> [ACTIVITY]:
From the listing below, return every line with the string "subtotal" in it.

> [LISTED ENTRIES]:
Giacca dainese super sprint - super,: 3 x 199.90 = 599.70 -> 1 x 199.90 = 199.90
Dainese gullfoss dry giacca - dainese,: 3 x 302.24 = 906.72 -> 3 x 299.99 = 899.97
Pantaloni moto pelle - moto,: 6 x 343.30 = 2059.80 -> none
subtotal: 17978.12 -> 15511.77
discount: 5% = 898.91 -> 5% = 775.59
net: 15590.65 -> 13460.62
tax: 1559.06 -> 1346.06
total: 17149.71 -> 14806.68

...

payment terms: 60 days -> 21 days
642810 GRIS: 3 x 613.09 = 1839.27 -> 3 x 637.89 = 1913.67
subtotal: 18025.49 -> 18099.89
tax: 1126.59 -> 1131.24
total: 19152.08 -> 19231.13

* * *

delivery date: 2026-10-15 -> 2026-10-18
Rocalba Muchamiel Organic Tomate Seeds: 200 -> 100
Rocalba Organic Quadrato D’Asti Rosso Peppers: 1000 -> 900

> [ANSWER SPACE]:
subtotal: 17978.12 -> 15511.77
subtotal: 18025.49 -> 18099.89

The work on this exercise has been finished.